» Assignment: Any picture must be dropped, but each line of the data should be duplicated exactly.

» Records from a data collection:
-*-*-

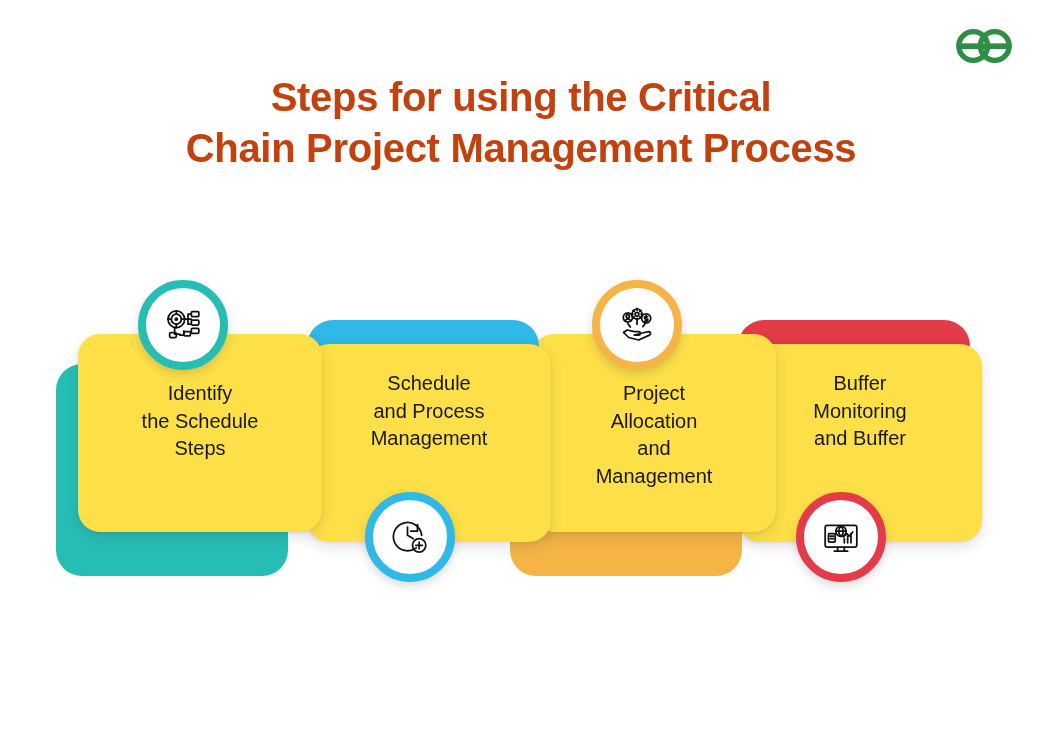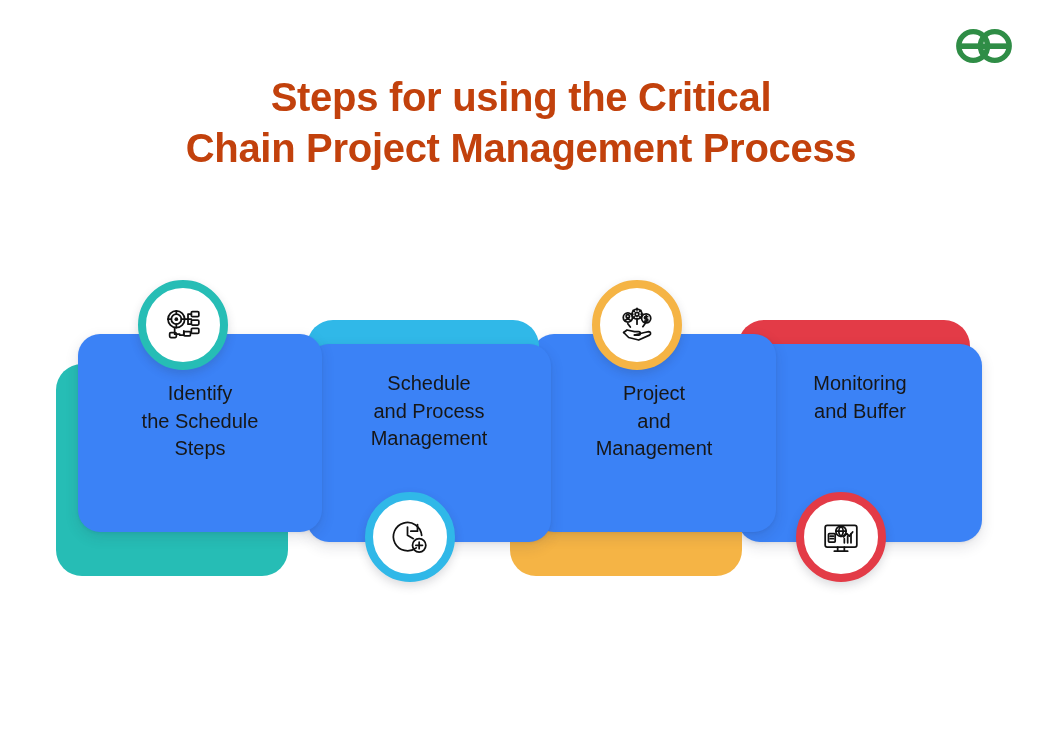--- a/index.html
+++ b/index.html
@@ -31,7 +31,7 @@
   .step.up   .plate{top:52px;}
 
   
-  .card{position:absolute;width:244px;height:198px;background:#3b82f6;
+  .card{position:absolute;width:244px;height:198px;background:#fde047;
         border-radius:22px;z-index:2;
         box-shadow:0 5px 14px rgba(40,40,60,.13), 0 1px 3px rgba(40,40,60,.08);}
   .step.down .card{left:22px;top:66px;}

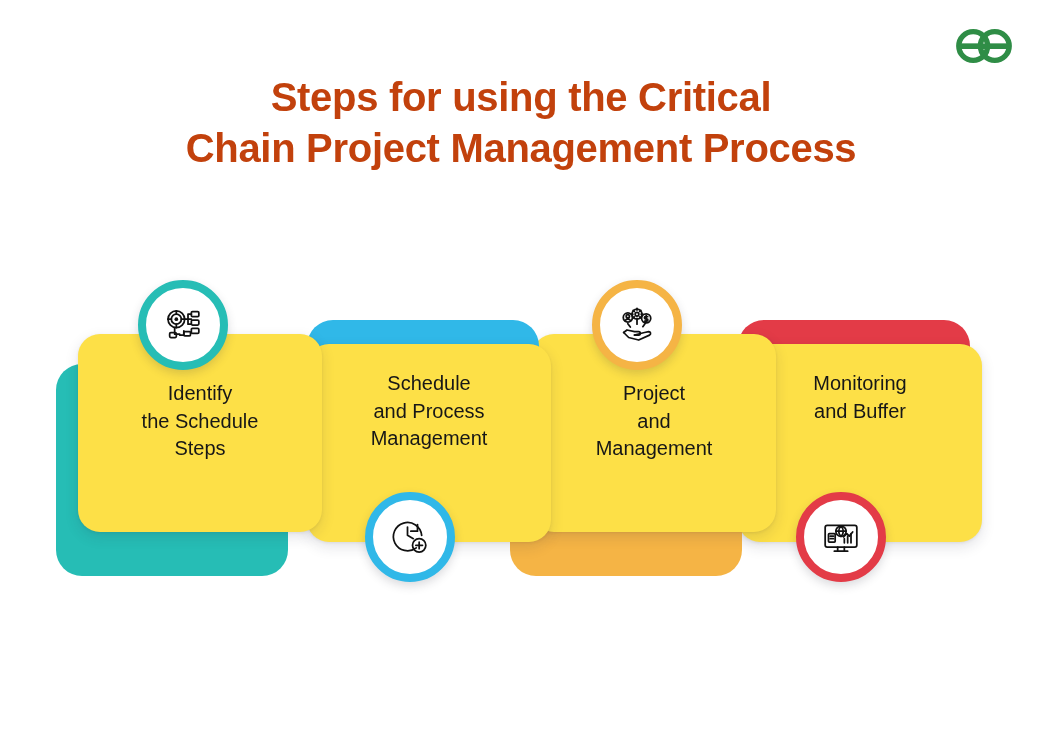--- a/index.html
+++ b/index.html
@@ -176,6 +176,7 @@
       <div class="plate" style="background: rgb(227, 59, 71);"></div>
       <div class="card">
         <div class="card-text">
+          <span class="ln">Buffer</span>
           <span class="ln">Monitoring</span>
           <span class="ln">and Buffer</span>
         </div>

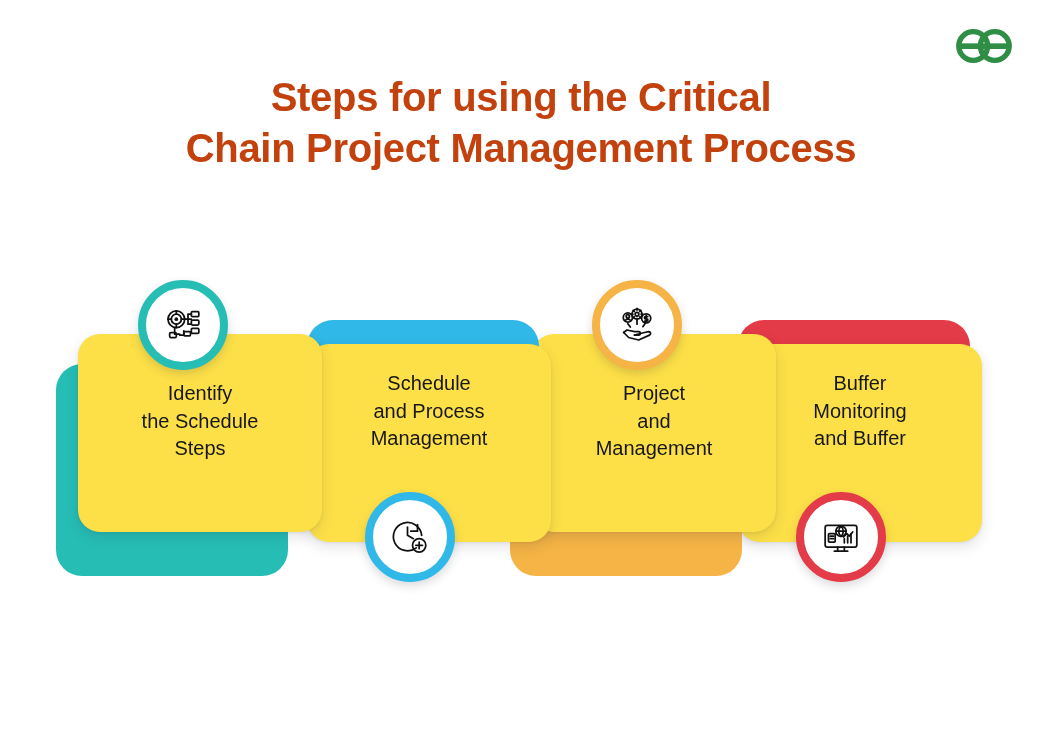--- a/index.html
+++ b/index.html
@@ -150,6 +150,7 @@
       <div class="card">
         <div class="card-text">
           <span class="ln">Project</span>
+          <span class="ln">Allocation</span>
           <span class="ln">and</span>
           <span class="ln">Management</span>
         </div>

-*-*-

» Result for this exercise:
--- a/index.html
+++ b/index.html
@@ -31,7 +31,7 @@
   .step.up   .plate{top:52px;}
 
   
-  .card{position:absolute;width:244px;height:198px;background:#3b82f6;
+  .card{position:absolute;width:244px;height:198px;background:#fde047;
         border-radius:22px;z-index:2;
         box-shadow:0 5px 14px rgba(40,40,60,.13), 0 1px 3px rgba(40,40,60,.08);}
   .step.down .card{left:22px;top:66px;}

--- a/index.html
+++ b/index.html
@@ -176,6 +176,7 @@
       <div class="plate" style="background: rgb(227, 59, 71);"></div>
       <div class="card">
         <div class="card-text">
+          <span class="ln">Buffer</span>
           <span class="ln">Monitoring</span>
           <span class="ln">and Buffer</span>
         </div>

--- a/index.html
+++ b/index.html
@@ -150,6 +150,7 @@
       <div class="card">
         <div class="card-text">
           <span class="ln">Project</span>
+          <span class="ln">Allocation</span>
           <span class="ln">and</span>
           <span class="ln">Management</span>
         </div>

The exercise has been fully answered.